▶ _Exercise objective_
Each line below from the "html: <div>给当前文件加中文注释</div> ->" line through the "html: <div> <span>" line, those two included, must be restated word for word; the pictures must not be.

---------- Data in this exercise

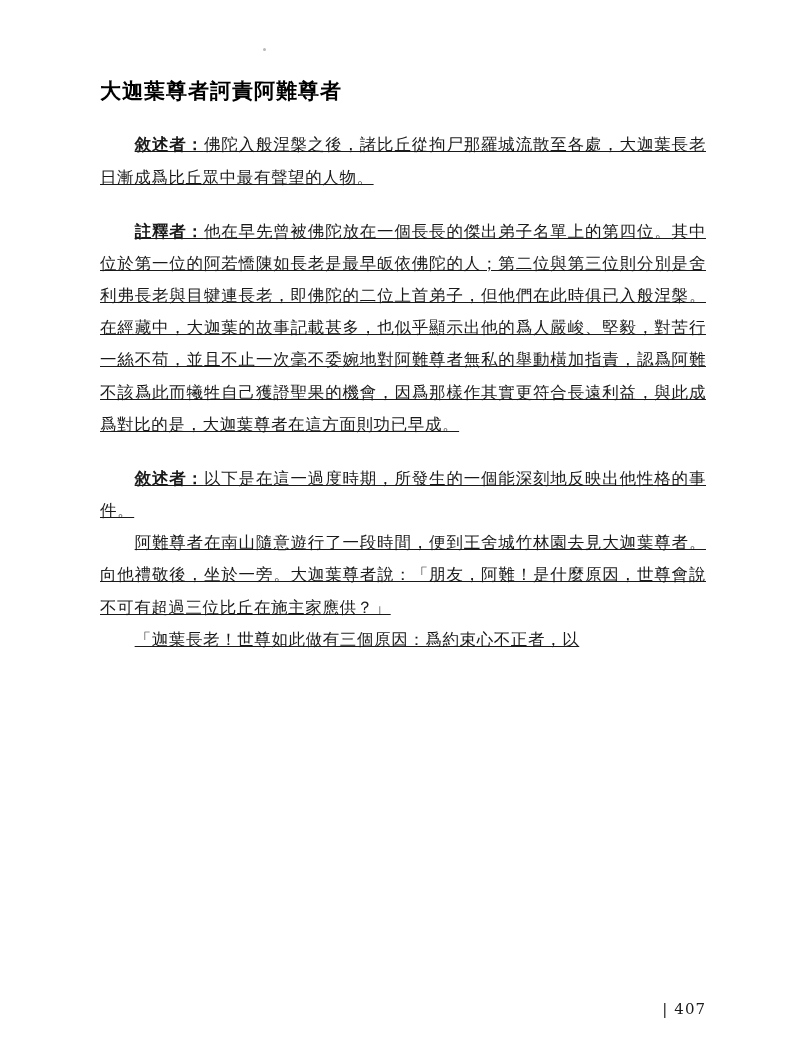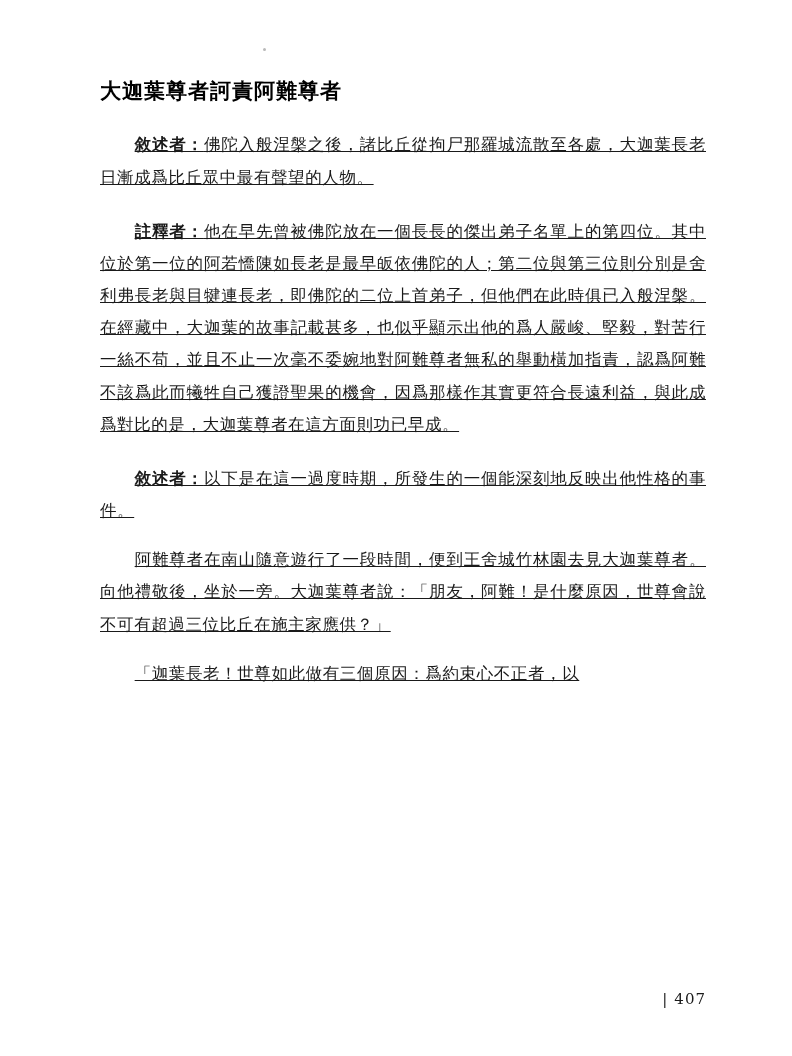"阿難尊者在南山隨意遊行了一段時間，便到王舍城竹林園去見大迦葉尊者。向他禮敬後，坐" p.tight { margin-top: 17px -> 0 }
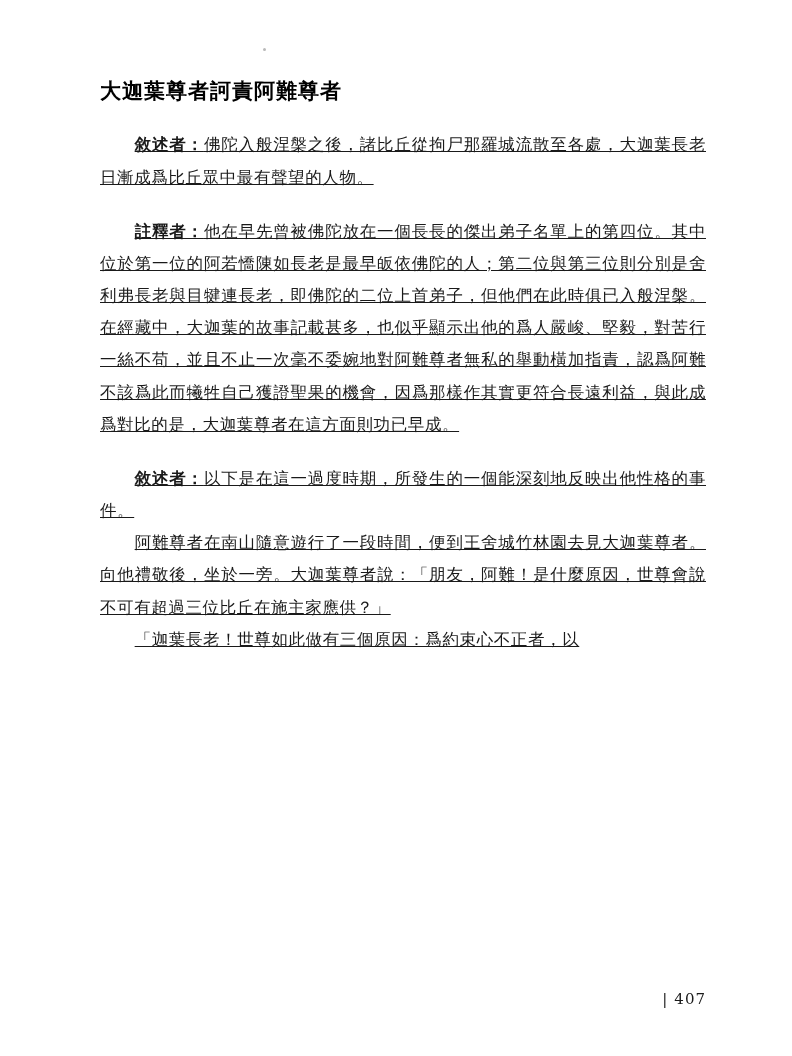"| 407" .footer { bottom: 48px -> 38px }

--------------------
---------- Data in this exercise

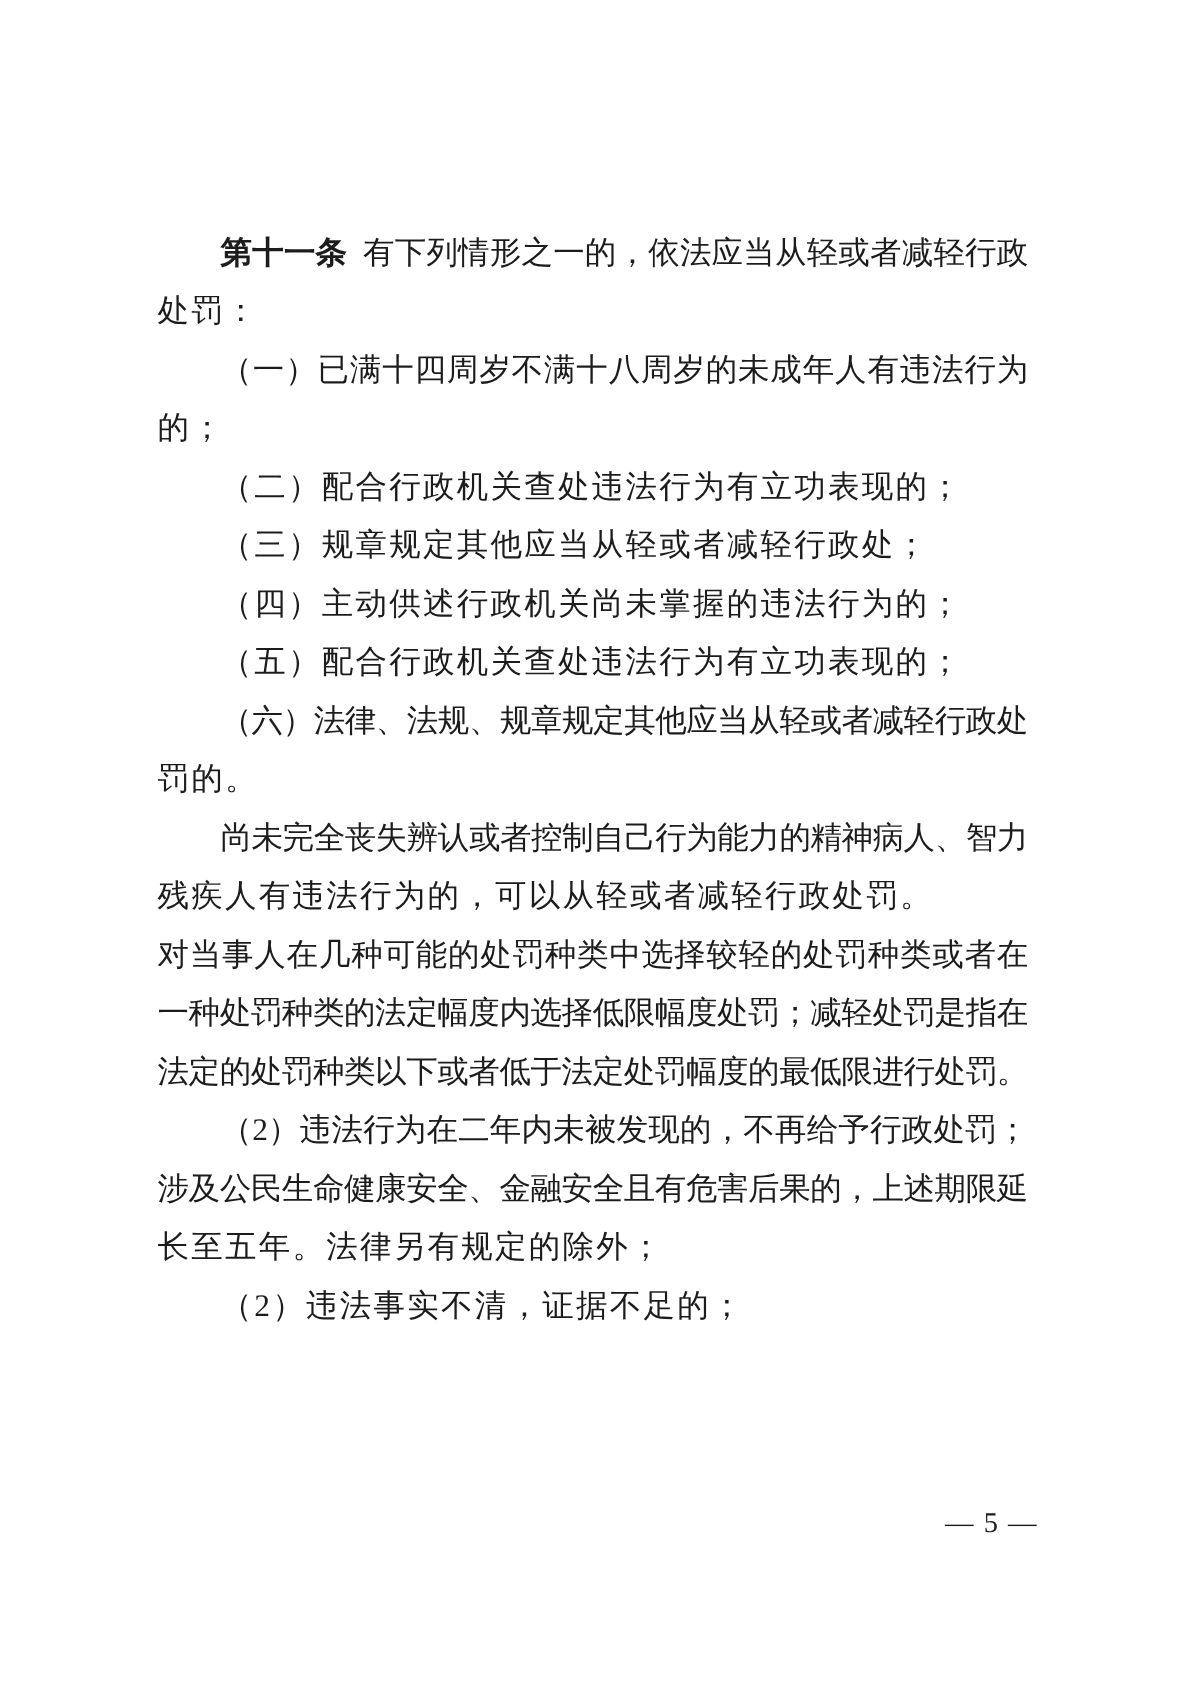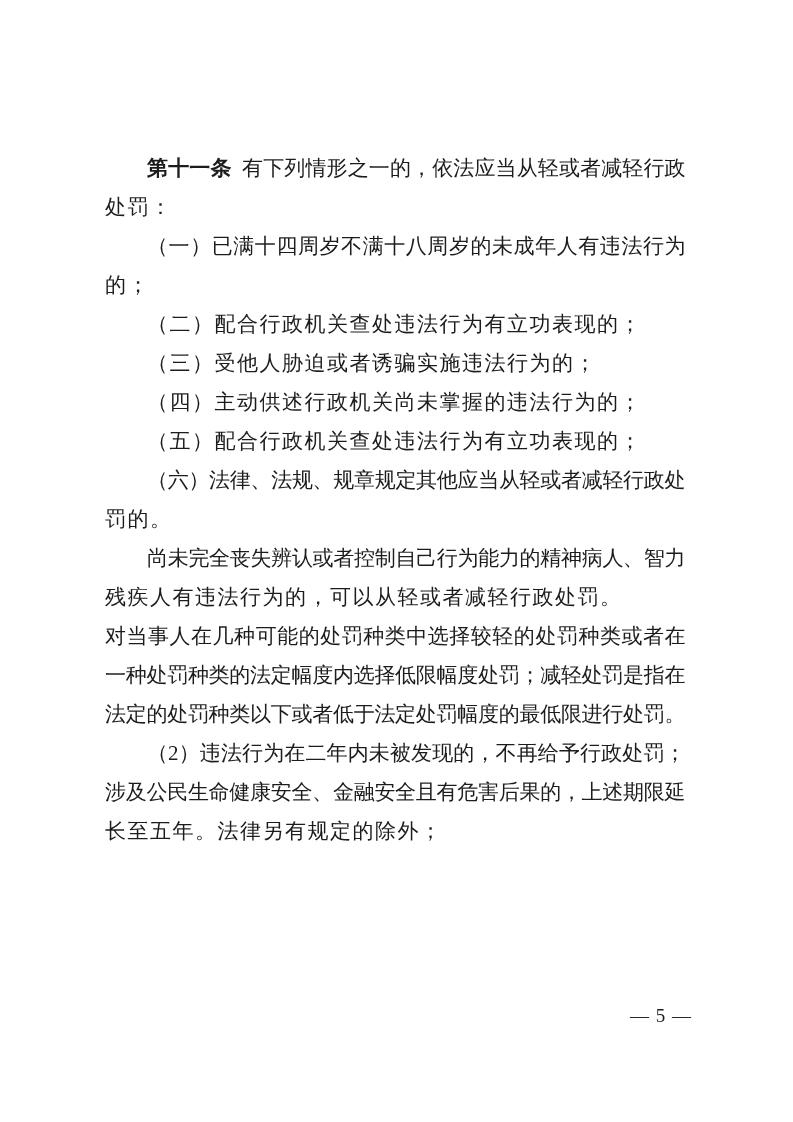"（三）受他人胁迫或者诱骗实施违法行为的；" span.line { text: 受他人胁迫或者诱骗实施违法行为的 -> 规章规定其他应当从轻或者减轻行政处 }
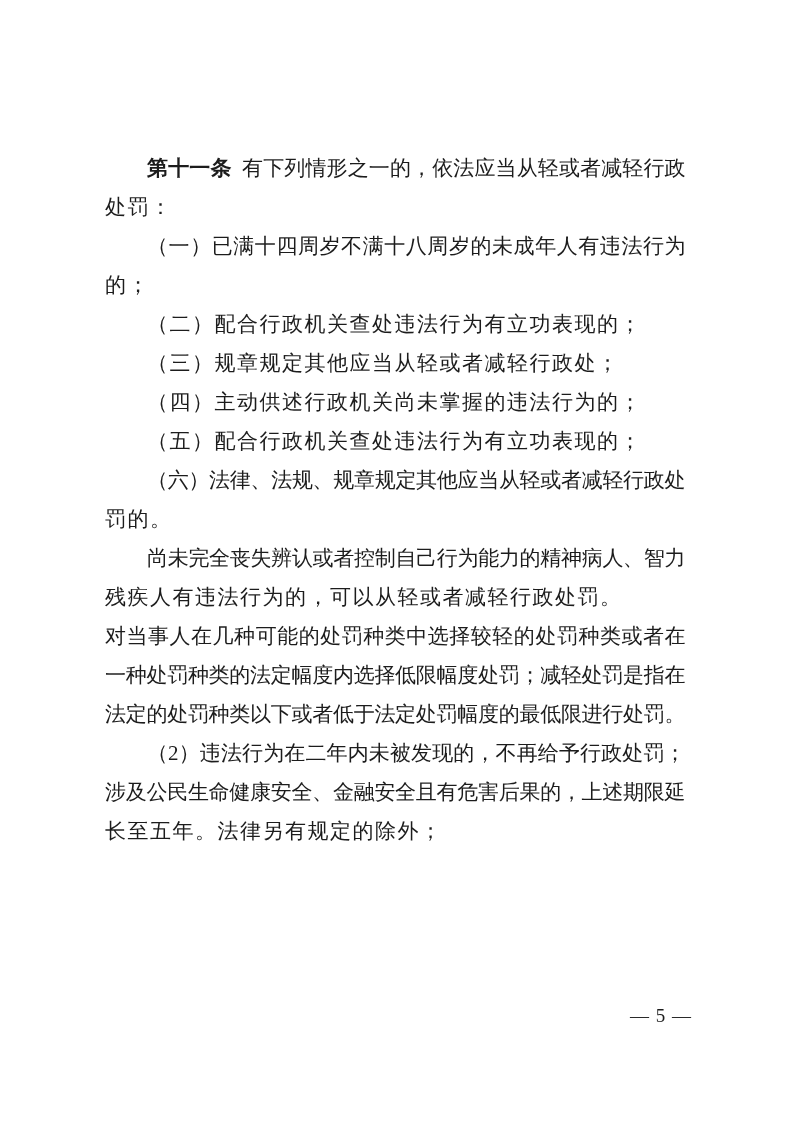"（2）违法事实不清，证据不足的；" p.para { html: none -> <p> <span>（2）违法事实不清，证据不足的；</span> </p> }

--------------------
---------- Data in this exercise

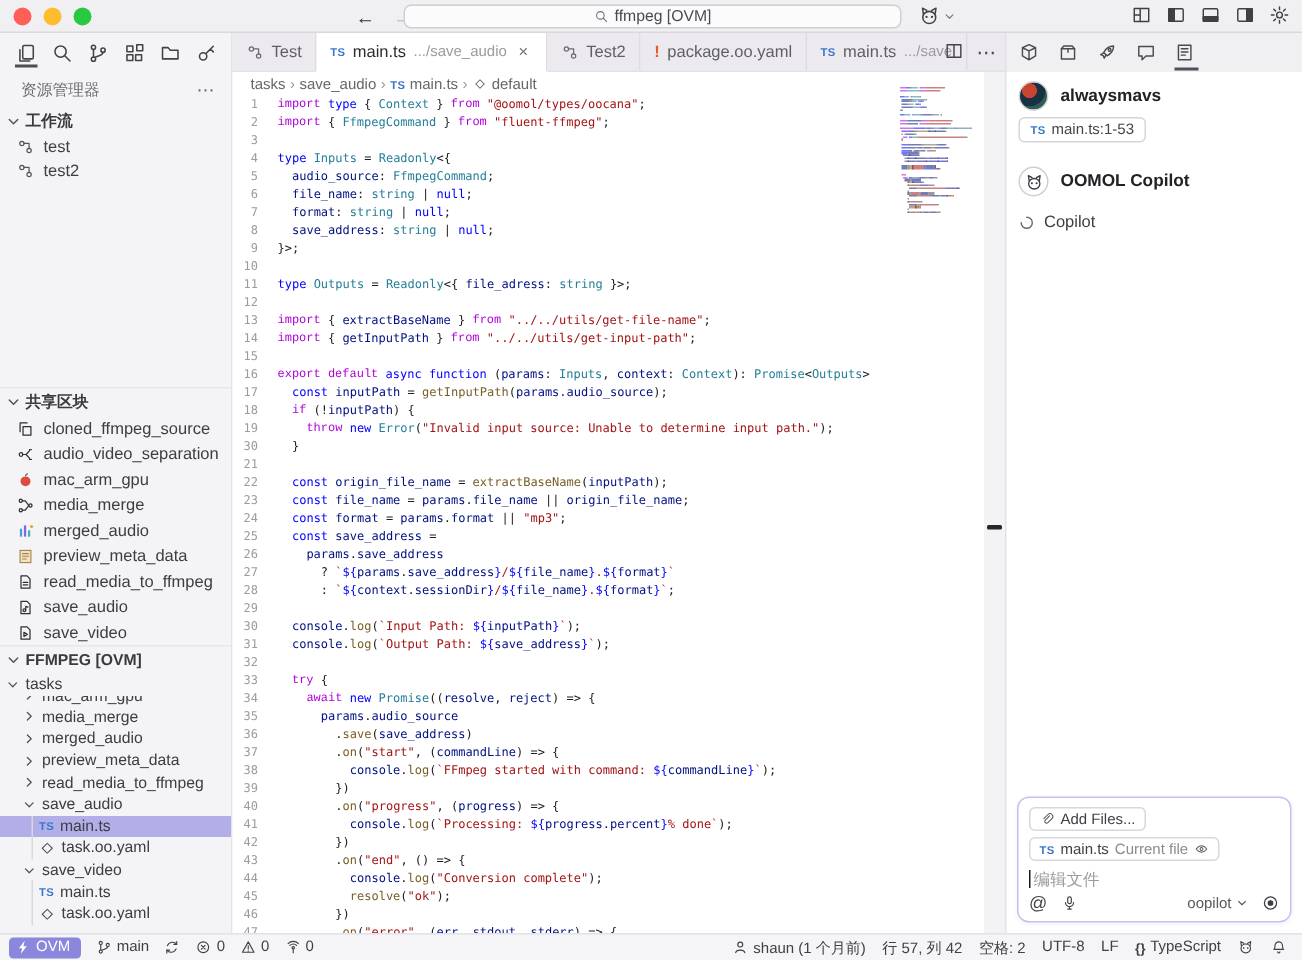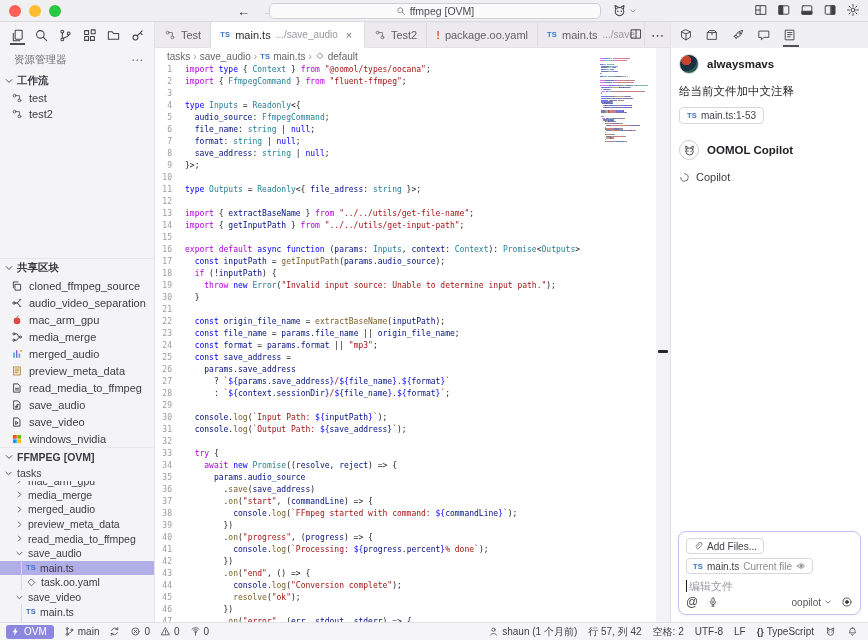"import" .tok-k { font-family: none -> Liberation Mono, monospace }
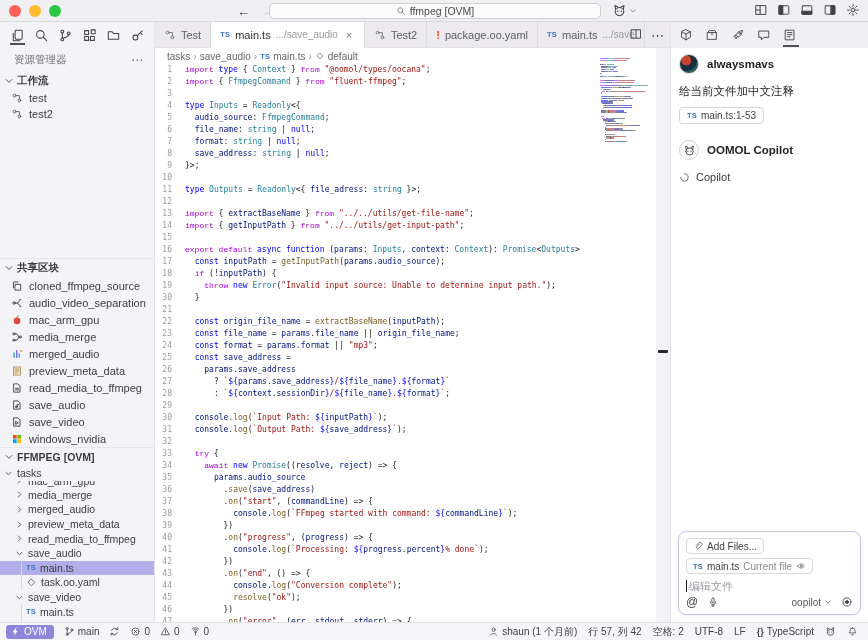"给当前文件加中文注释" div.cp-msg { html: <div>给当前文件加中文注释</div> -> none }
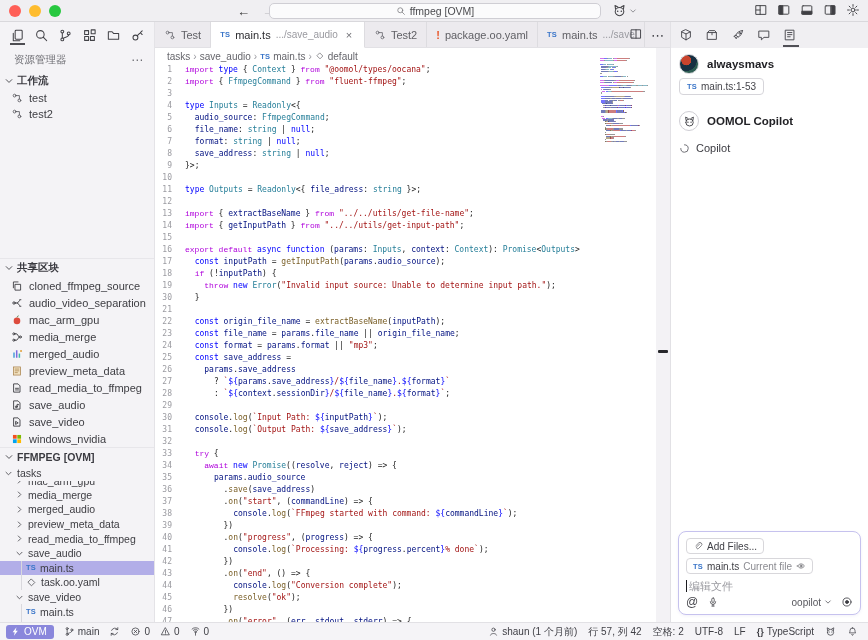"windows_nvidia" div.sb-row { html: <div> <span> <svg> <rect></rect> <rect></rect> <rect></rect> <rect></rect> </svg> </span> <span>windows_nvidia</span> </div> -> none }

--------------------

▶ _Completed exercise_
"给当前文件加中文注释" div.cp-msg { html: <div>给当前文件加中文注释</div> -> none }
"windows_nvidia" div.sb-row { html: <div> <span> <svg> <rect></rect> <rect></rect> <rect></rect> <rect></rect> </svg> </span> <span>windows_nvidia</span> </div> -> none }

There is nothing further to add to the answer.